Task brief: Count every line that includes the string "hidden" in the entries that follow. Nothing besides the number is needed.

*** Opening Task inputs ***

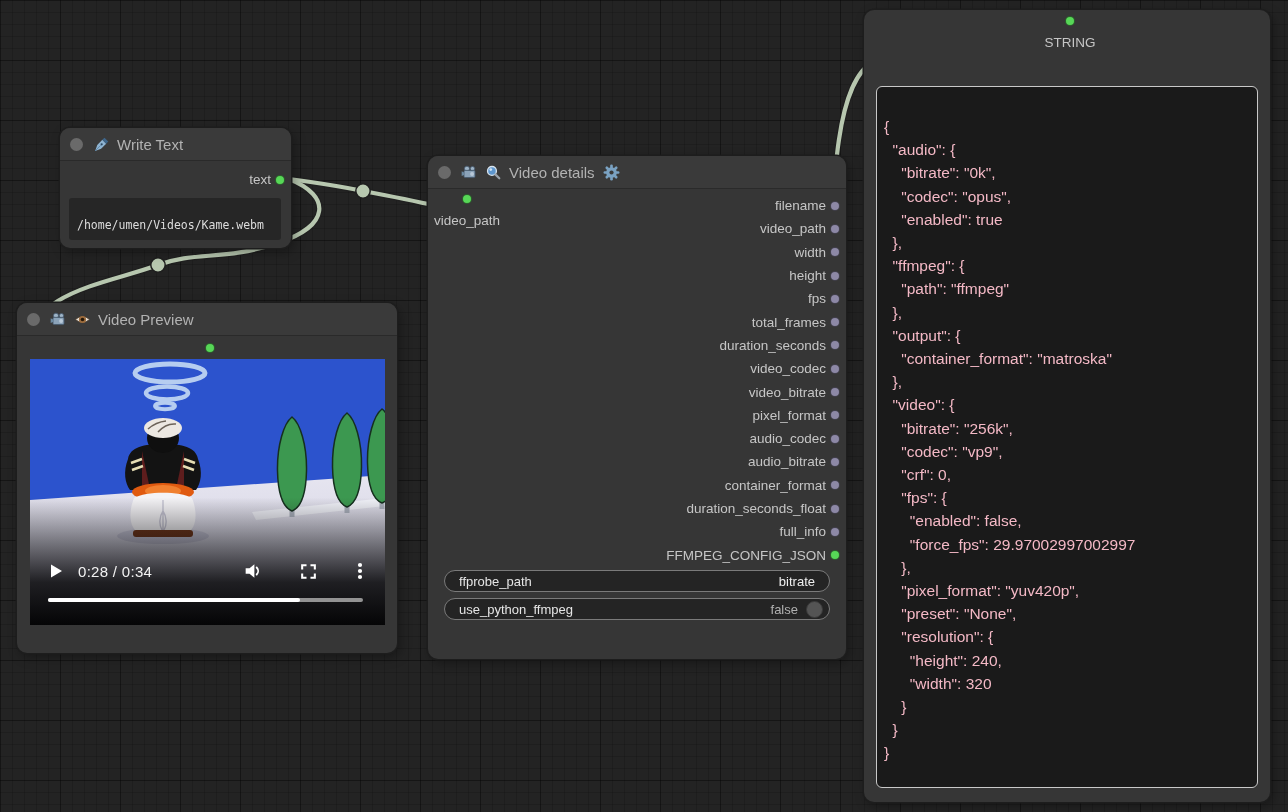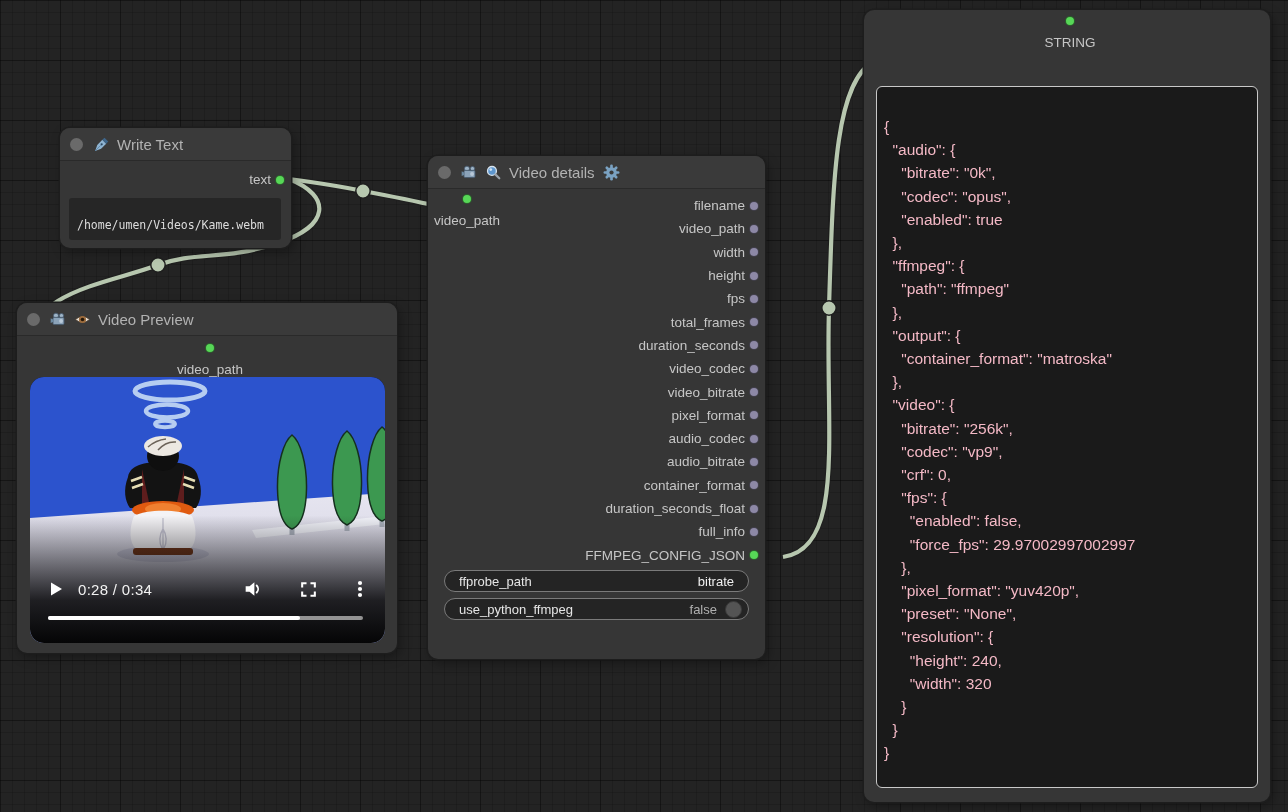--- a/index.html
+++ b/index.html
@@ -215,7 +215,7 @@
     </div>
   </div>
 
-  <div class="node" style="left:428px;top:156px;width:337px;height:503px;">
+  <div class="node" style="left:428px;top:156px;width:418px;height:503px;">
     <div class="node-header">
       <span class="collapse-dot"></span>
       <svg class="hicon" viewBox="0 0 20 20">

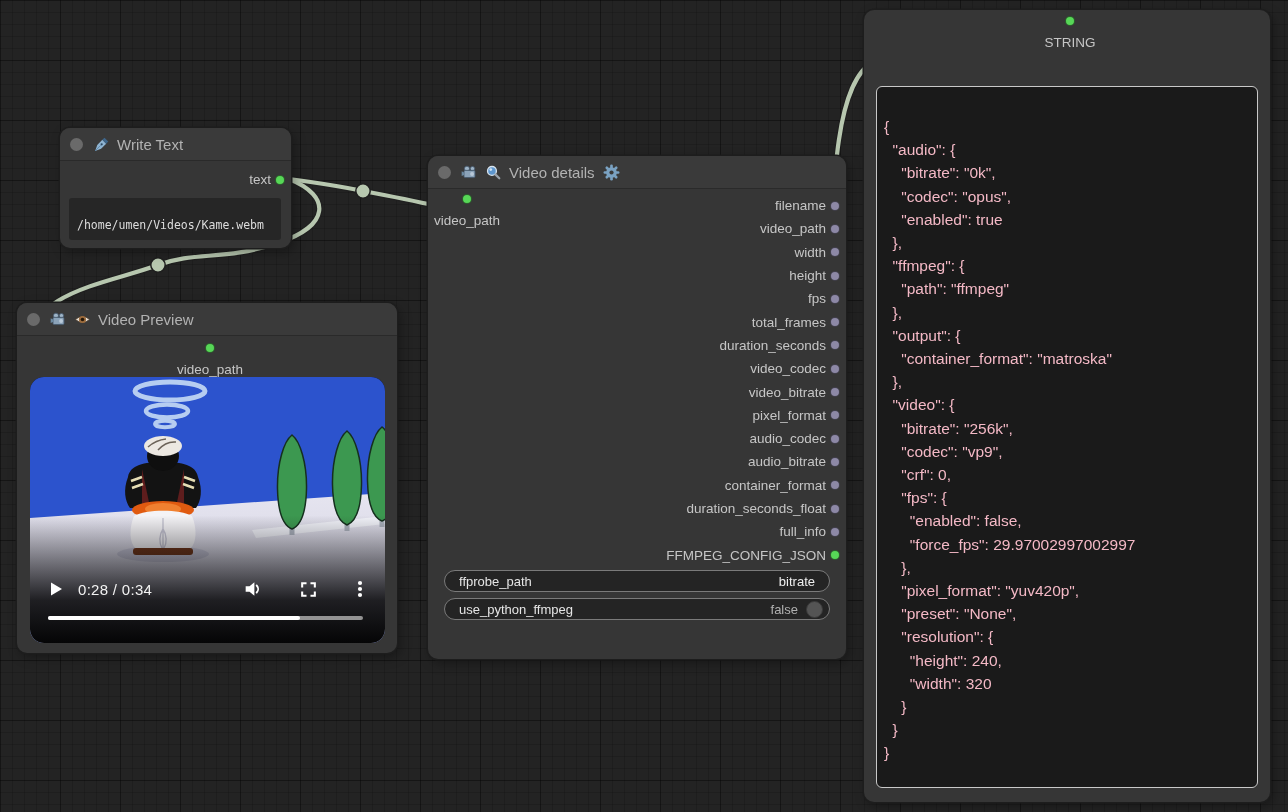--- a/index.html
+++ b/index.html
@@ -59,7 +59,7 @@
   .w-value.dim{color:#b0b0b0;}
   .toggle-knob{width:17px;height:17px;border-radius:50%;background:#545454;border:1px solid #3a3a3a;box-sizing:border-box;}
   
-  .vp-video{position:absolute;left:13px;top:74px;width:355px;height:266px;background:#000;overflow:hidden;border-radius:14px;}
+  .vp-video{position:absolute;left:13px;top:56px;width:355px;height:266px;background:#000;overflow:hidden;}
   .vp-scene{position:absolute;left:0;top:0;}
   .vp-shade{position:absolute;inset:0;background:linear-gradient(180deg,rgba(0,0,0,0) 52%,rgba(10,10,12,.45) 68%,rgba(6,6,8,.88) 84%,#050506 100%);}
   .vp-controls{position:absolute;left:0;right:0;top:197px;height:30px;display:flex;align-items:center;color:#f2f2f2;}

*** Closing Task inputs ***

Written solution: 2